The YCJA creates a separate legal system for youths. The reason for this is that young people are particularly vulnerable, less mature, and have a reduced capacity for moral judgment. Accordingly, they are presumed to have a diminished moral blameworthiness and culpability.[1] Part IV of the YCJA (s. 41 to 82) addresses sentencing of young offenders.

Relationship with the Criminal Code
The relationship of the YCJA and the Criminal Code is addressed in ss. 140 to 142. The Criminal Code applies equally "except to the extent that it is inconsistent with or excluded by this Act" (s. 140).

Part XXVII of the Code regarding procedure for summary conviction offences applies to prosecutions under the YCJA except where inconsistent with the YCJA.[2] Indictable offences are to be prosecuted under the procedure of indictable offences.[3]

The consequence of this is that the sentencing options are significantly different from the adult options of sentence as the YCJA explicitly outlines the available sentences for all young offenders.[4]

  1. R v B.(D.), [2008] SCC 25 2008 SCC 25 (CanLII) at para 45 ("...the approach to the sentencing of young persons is animated by the principle that there is a presumption of diminished moral culpability to which they are entitled.")
  2. see s. 142
  3. s. 142(2)
  4. see s. 42(2)

Purpose and Principles of the YCJA

Section 3 sets out the purpose and principles of the Act:

Policy for Canada with respect to young persons
3 (1) The following principles apply in this Act:

(a) the youth criminal justice system is intended to protect the public by
(i) holding young persons accountable through measures that are proportionate to the seriousness of the offence and the degree of responsibility of the young person,
(ii) promoting the rehabilitation and reintegration of young persons who have committed offences, and
(iii) supporting the prevention of crime by referring young persons to programs or agencies in the community to address the circumstances underlying their offending behaviour;
(b) the criminal justice system for young persons must be separate from that of adults, must be based on the principle of diminished moral blameworthiness or culpability and must emphasize the following:
(i) rehabilitation and reintegration,
(ii) fair and proportionate accountability that is consistent with the greater dependency of young persons and their reduced level of maturity,
(iii) enhanced procedural protection to ensure that young persons are treated fairly and that their rights, including their right to privacy, are protected,
(iv) timely intervention that reinforces the link between the offending behaviour and its consequences, and
(v) the promptness and speed with which persons responsible for enforcing this Act must act, given young persons’ perception of time;
(c) within the limits of fair and proportionate accountability, the measures taken against young persons who commit offences should
(i) reinforce respect for societal values,
(ii) encourage the repair of harm done to victims and the community,
(iii) be meaningful for the individual young person given his or her needs and level of development and, where appropriate, involve the parents, the extended family, the community and social or other agencies in the young person’s rehabilitation and reintegration, and
(iv) respect gender, ethnic, cultural and linguistic differences and respond to the needs of aboriginal young persons and of young persons with special requirements; and
(d) special considerations apply in respect of proceedings against young persons and, in particular,
(i) young persons have rights and freedoms in their own right, such as a right to be heard in the course of and to participate in the processes, other than the decision to prosecute, that lead to decisions that affect them, and young persons have special guarantees of their rights and freedoms,
(ii) victims should be treated with courtesy, compassion and respect for their dignity and privacy and should suffer the minimum degree of inconvenience as a result of their involvement with the youth criminal justice system,
(iii) victims should be provided with information about the proceedings and given an opportunity to participate and be heard, and
(iv) parents should be informed of measures or proceedings involving their children and encouraged to support them in addressing their offending behaviour.

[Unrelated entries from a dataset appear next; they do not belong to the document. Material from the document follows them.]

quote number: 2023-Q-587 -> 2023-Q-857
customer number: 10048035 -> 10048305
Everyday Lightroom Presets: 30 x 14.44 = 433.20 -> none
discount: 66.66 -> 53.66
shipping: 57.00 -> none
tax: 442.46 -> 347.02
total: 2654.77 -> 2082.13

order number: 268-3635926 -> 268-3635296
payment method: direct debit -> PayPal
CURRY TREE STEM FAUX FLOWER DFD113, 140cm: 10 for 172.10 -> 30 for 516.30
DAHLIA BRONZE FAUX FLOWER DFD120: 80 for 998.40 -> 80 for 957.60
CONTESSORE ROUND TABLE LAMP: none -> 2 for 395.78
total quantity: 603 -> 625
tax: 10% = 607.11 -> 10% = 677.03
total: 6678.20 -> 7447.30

Act to be liberally construed
(2) This Act shall be liberally construed so as to ensure that young persons are dealt with in accordance with the principles set out in subsection (1).
2002, c. 1, s. 3; 2012, c. 1, s. 168.



See Jurisdiction of the Courts


From 1908 to 1984 youth sentencing was governed by the Juvenile Delinquents Act. This Act was replaced by Young Offenders Act in 1984 and remained in force until 2003. Finally, in 2003 the Youth Criminal Justice Act was brought into force.

Protection of Identity

See also: Publication Bans Relating to Youth Prosecutions

Under s. 110 and 129 of the YCJA, any information that would identify an offender cannot be published or released to the public at any time. Likewise, under s. 111 and 129, any information that would identify a victim or witness who is a young person cannot be published or released to the public at any time.

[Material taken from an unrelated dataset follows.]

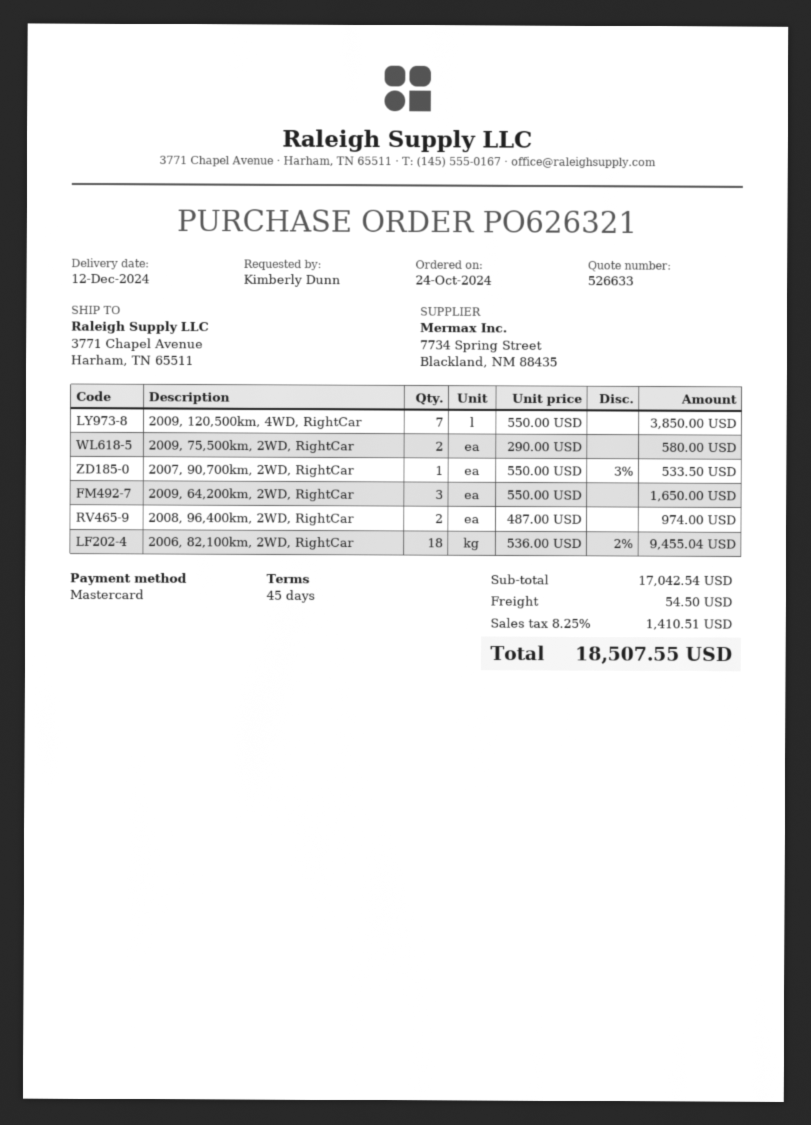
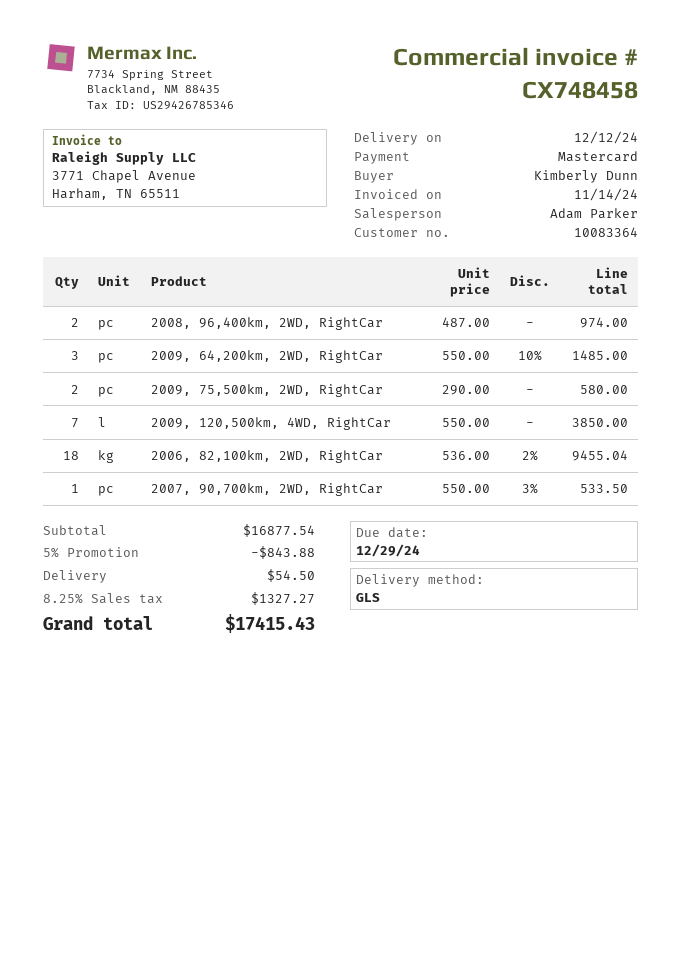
2009, 64,200km, 2WD, RightCar: 3 x 550.00 = 1650.00 -> 3 x 550.00 - 10% = 1485.00
subtotal: 17042.54 -> 16877.54
discount: none -> 5% = 843.88
tax: 8.25% = 1410.51 -> 8.25% = 1327.27
total: 18507.55 -> 17415.43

If either s. 110 or 111 is violated, the offending person may be liable under s. 138 either on summary conviction or for an indictable offence with a maximum penalty of two years in prison.

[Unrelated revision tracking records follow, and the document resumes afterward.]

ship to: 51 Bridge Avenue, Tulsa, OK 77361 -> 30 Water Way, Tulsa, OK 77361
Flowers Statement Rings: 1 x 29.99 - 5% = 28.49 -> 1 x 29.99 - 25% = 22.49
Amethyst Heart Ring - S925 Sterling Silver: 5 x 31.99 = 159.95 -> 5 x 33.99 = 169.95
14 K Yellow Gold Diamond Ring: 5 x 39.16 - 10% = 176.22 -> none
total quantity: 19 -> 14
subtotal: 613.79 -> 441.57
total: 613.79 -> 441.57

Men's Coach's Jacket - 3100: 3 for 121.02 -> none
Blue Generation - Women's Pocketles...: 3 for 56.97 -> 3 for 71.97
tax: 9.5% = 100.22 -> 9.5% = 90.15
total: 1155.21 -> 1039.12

Where a young person pleads guilty, the judge must be satisfied under s. 36(1) that "the facts support the charge" before the judge can find the accused guilty.

Where the facts do not support the charge, then under s. 36(2), the judge must set the matter down for trial.

Youth Pre-Sentence Report

Extrajudicial Measures

See: Alternative_Measures#Extrajudicial Measures Under the YCJA

Principles and Purpose of Sentencing

Factors of Sentencing

Factors to be considered
(3) In determining a youth sentence, the youth justice court shall take into account

(a) the degree of participation by the young person in the commission of the offence;
(b) the harm done to victims and whether it was intentional or reasonably foreseeable;
(c) any reparation made by the young person to the victim or the community;
(d) the time spent in detention by the young person as a result of the offence;
(e) the previous findings of guilt of the young person; and
(f) any other aggravating and mitigating circumstances related to the young person or the offence that are relevant to the purpose and principles set out in this section.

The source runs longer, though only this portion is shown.